■ **Directions**: All of the lines below are to be transcribed faithfully, with pictures excluded from the copy.

Web page revision data
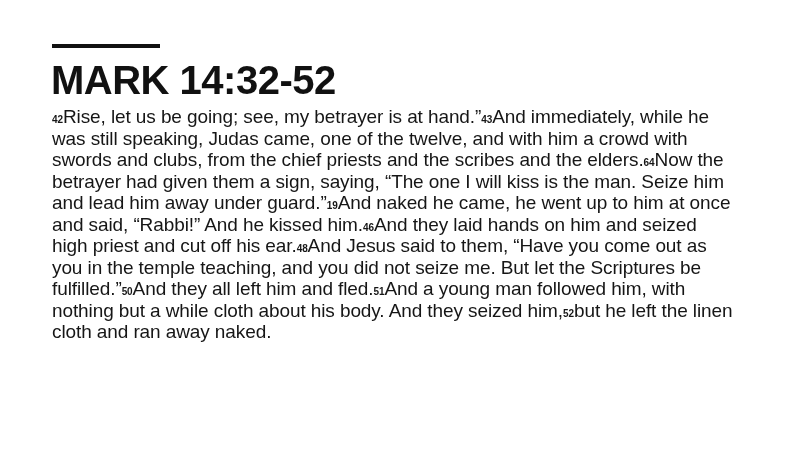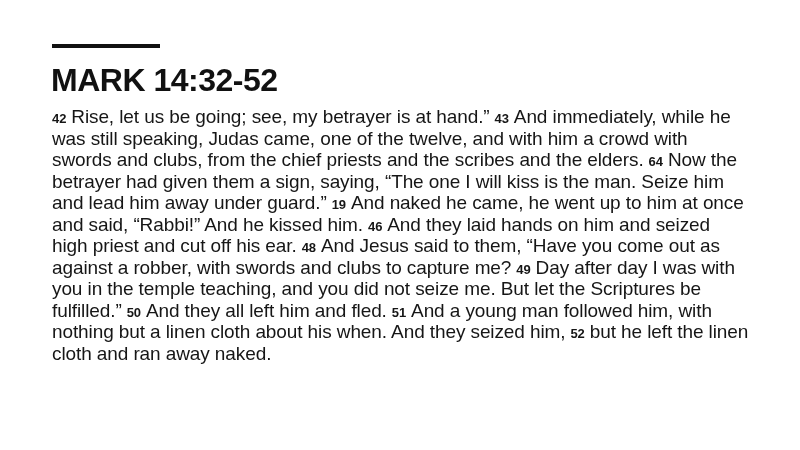"MARK 14:32-52" .title { font-size: 32px -> 40px }
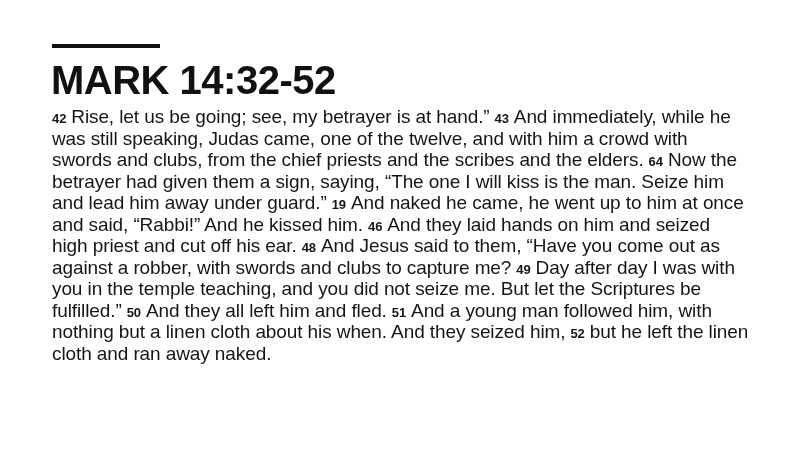"42" .vnum { font-size: 13px -> 10px }
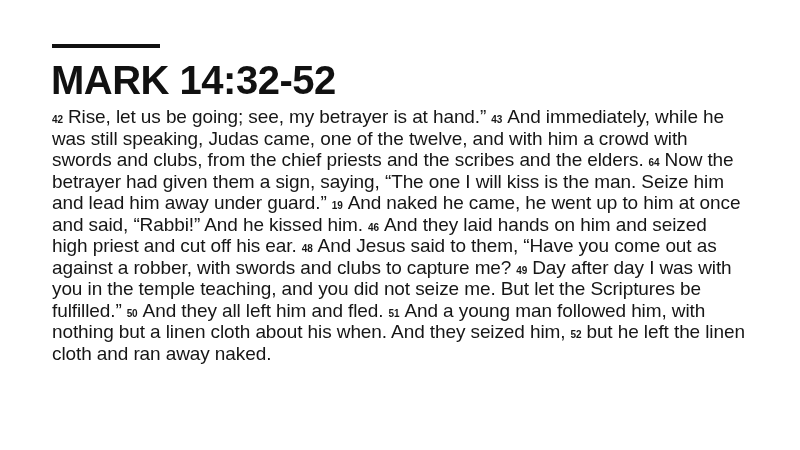"Rise, let us be going;" .vline span + span { margin-left: 5px -> none }
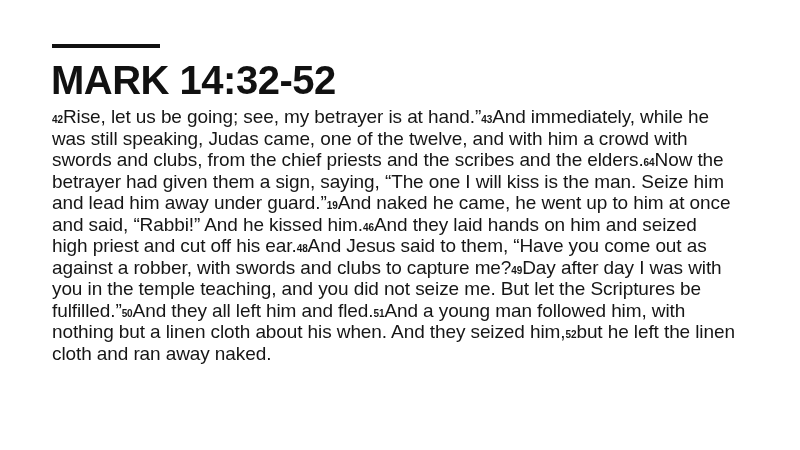"against a robber, with swords" div.vline { html: <div><span>against a robber, with swords and clubs to capture me?</span><span>49</span><span>Day after day I was with</span></div> -> none }
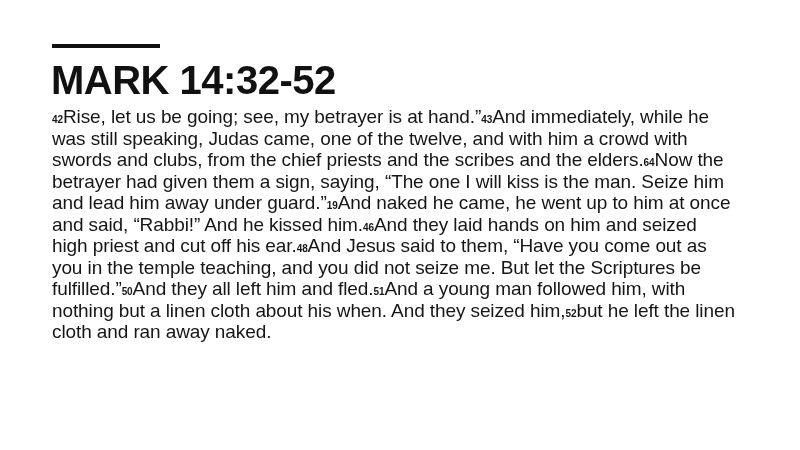"nothing but a linen cloth" span.vtext { text: linen cloth about his when -> while cloth about his body }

■ **Solution to this problem**:
"MARK 14:32-52" .title { font-size: 32px -> 40px }
"42" .vnum { font-size: 13px -> 10px }
"Rise, let us be going;" .vline span + span { margin-left: 5px -> none }
"against a robber, with swords" div.vline { html: <div><span>against a robber, with swords and clubs to capture me?</span><span>49</span><span>Day after day I was with</span></div> -> none }
"nothing but a linen cloth" span.vtext { text: linen cloth about his when -> while cloth about his body }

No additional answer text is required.